Sex-Dependent Influence of Developmental Toxicant Exposure on Group B Streptococcus-Mediated Preterm Birth in a Murine Model.


Infectious agents are a significant risk factor for preterm birth (PTB); however, the simple presence of bacteria is not sufficient to induce PTB in most women. Human and animal data suggest that environmental toxicant exposures may act in concert with other risk factors to promote PTB. Supporting this "second hit" hypothesis, we previously demonstrated exposure of fetal mice (F1 animals) to the environmental endocrine disruptor 2,3,7,8-tetrachlorodibenzo-p-dioxin (TCDD) leads to an increased risk of spontaneous and infection-mediated PTB in adult animals. Surprisingly, adult F1males also confer an enhanced risk of PTB to their control partners. Herein, we used a recently established model of ascending group B Streptococcus (GBS) infection to explore the impact of a maternal versus paternal developmental TCDD exposure on infection-mediated PTB in adulthood. Group B Streptococcus is an important contributor to PTB in women and can have serious adverse effects on their infants. Our studies revealed that although gestation length was reduced in control mating pairs exposed to low-dose GBS, dams were able to clear the infection and bacterial transmission to pups was minimal.
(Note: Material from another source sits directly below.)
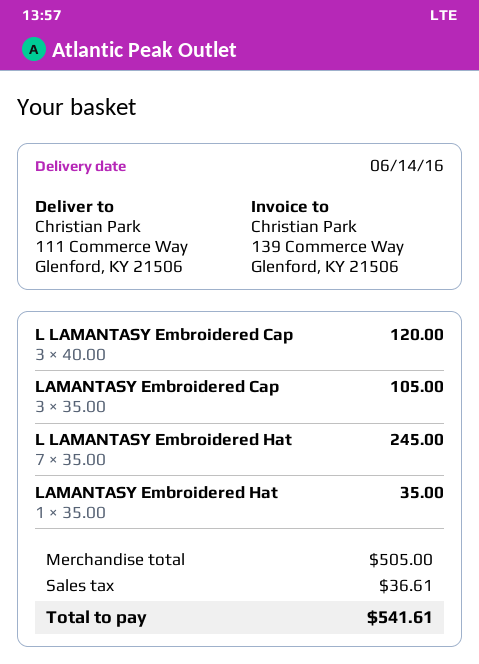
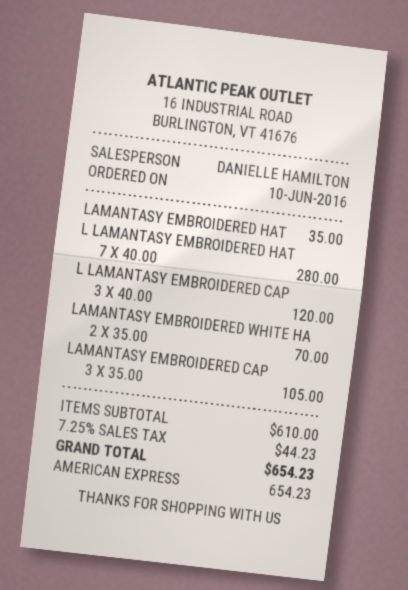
L LAMANTASY Embroidered Hat: 7 x 35.00 = 245.00 -> 7 x 40.00 = 280.00
LAMANTASY EMBROIDERED WHITE HA: none -> 2 x 35.00 = 70.00
subtotal: 505.00 -> 610.00
tax: 36.61 -> 44.23
total: 541.61 -> 654.23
In contrast, exposure of pregnant F1females to the same GBS inoculum resulted in 100% maternal and fetal mortality. Maternal health and gestation length were not impacted in control females mated to F1males and exposed to GBS; however, neonatal survival was reduced compared to controls. Our data revealed a sex-dependent impact of parental TCDD exposure on placental expression of Toll-like receptor 2 and glycogen production, which may be responsible for the differential impact on fetal and maternal outcomes in response to GBS infection.